‘Pragmatic’ named 2011 Word of the Year

Word received ‘unprecedented’ number of searches: Merriam-Webster


Photo courtesy of Kate Ter Haar on Flickr

English majors, take note: Merriam-Webster has chosen pragmatic as its top word of 2011.

On Dec. 15, the American dictionary publisher announced its annual top-10 list, determined by the volume of searches on their online dictionary. Pragmatic, an adjective that means “practical as opposed to idealistic,” received an “unprecedented” number of searches throughout the year.

Merriam-Webster says search trends are often influenced by economic and political conditions. In 2011, the words ambivalence, insidious, didactic, austerity, diversity, socialism, vitriol and “après moi le déluge” topped the list—influenced in some part, no doubt, by the Occupy Wall Street movement.

What do you think, Canadian wordsmiths? Should pragmatic be the top word of 2011?


‘Pragmatic’ named 2011 Word of the Year

  1. Academics will make their own adjustments, will internalise the priorities of the funding councils, and adopt them as their own. Soon they will become adept at second or even third-guessing them. Such pragmatism probably doesn’t make for very good research. But that pragmatism is likely to be strengthened as the nature of research itself is redefined. London Review of Books.

    The http://www.m-w.com entry on “pragmatic” (and those on associated words) is not quite right.

    I will say that the oral pronunciations on the site are excellent. When reading the introduction to the Cambridge “Macbeth” (UCLA), we consult the m-w on iPhone, words in which can be found by oral prompts.

    It seems strange to me that university teachers would be concerned about “the thesis statement” and minutiae of citation when students can’t choose, introduce, and comment on evidence in the first place.

    The goal is to produce language sensitivity. Someone doing a lot of reading will be aware of the unsavory underside of “pragmatic.” It has not been precisely captured in m-w.

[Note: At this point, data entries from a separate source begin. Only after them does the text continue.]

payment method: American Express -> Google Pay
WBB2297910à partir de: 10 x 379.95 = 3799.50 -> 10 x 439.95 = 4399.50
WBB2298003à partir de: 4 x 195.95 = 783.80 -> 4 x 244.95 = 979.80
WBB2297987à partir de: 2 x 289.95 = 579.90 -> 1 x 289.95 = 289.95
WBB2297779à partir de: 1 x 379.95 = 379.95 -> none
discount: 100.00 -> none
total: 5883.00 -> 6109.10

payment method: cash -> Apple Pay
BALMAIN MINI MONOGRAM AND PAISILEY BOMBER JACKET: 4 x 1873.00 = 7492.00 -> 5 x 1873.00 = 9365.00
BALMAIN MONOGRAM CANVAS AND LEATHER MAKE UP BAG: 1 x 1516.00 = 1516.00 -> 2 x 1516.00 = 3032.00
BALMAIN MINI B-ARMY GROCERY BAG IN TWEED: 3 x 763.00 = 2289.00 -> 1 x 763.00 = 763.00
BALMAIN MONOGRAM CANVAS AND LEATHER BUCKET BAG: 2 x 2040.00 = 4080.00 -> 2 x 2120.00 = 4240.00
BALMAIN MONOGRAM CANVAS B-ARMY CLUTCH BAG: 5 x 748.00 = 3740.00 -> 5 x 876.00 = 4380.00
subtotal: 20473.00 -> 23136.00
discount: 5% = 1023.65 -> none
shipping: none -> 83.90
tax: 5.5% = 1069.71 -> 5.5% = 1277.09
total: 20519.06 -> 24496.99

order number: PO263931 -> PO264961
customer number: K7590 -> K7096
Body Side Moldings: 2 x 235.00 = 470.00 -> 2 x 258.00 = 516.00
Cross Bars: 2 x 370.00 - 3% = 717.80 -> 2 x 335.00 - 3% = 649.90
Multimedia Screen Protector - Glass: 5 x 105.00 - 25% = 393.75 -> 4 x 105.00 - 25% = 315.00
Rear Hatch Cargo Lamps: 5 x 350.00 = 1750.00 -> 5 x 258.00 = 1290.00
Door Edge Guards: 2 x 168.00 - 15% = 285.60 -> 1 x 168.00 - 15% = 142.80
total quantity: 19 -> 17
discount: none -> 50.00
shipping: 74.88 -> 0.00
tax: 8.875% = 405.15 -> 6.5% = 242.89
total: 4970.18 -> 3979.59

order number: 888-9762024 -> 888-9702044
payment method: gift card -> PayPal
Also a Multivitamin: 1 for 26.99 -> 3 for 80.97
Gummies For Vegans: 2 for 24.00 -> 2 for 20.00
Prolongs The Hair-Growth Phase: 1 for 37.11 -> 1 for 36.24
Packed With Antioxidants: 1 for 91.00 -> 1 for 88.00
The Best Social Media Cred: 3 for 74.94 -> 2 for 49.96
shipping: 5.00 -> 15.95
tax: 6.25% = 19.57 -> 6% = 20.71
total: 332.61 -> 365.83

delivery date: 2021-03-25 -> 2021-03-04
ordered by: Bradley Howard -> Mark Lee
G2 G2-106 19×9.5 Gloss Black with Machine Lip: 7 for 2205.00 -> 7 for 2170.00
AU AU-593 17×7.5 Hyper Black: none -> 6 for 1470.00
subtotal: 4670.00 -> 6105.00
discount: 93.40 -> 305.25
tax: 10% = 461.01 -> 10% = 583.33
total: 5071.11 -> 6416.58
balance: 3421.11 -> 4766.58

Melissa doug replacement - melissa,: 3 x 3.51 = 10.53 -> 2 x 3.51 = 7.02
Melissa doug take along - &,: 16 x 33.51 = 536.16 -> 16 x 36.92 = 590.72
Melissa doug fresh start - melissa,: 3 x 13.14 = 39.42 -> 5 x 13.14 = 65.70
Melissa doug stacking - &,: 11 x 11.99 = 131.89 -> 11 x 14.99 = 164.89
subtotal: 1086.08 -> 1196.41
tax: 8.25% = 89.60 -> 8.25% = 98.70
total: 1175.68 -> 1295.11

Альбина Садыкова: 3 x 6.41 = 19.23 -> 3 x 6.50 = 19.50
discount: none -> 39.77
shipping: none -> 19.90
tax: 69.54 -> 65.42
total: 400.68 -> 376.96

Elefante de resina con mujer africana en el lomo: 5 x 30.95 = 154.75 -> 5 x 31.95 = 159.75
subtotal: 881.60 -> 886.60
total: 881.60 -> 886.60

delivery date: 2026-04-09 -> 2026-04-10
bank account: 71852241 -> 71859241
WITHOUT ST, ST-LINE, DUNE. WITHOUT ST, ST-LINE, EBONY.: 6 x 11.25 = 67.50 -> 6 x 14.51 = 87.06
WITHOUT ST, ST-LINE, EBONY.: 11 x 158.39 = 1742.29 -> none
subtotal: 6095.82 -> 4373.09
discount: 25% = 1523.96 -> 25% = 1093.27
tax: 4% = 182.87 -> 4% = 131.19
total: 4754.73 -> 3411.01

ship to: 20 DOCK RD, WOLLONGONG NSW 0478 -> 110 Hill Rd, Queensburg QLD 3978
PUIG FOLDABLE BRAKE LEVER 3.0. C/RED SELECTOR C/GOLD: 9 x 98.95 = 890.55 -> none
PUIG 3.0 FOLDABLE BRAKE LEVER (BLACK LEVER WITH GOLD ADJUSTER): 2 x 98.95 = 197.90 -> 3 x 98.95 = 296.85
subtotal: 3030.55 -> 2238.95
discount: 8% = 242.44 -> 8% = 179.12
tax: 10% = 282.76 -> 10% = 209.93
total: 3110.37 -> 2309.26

    Another valuable skill involves learning how to write your own entry, for “pragmatic” or for the “impossible” in literature.

    If we continue to think in mild, bureaucratic ways, the future will shrink into a crumpled shred of paper.

  2. I suspect that over the next ten years, “pragmatic” will lose more of its luster, and “uncompromising” (the perfect ‘positive’ adjective to describe Hitchens) will similarly be transformed to combat the sleazier imputations of “pragmatic:”

    http://www.m-w.com Definition of UNCOMPROMISING: not making or accepting a compromise: making no concessions: inflexible, unyielding.

    They were uncompromising in their demands.
    First Known Use: 1800.

    m-w: PRAGMATIC: Synonyms: down-to-earth, earthy, hardheaded, matter-of-fact, practical, realistic (also pragmatical).

    Antonyms: blue-sky, idealistic, impractical, unrealistic, utopian, visionary.

    We do not have “uncompromising” as as antonym here. Not only is the m-w definition of “pragmatic” out of focus, but the synonyms and antonyms are even more limiting. Adjectives can be subtle and fluid in their changes of meaning.

    A monitor corpus should have reflected the profiles of “pragmatic” and “uncompromising” for m-w better than turned out to be the case.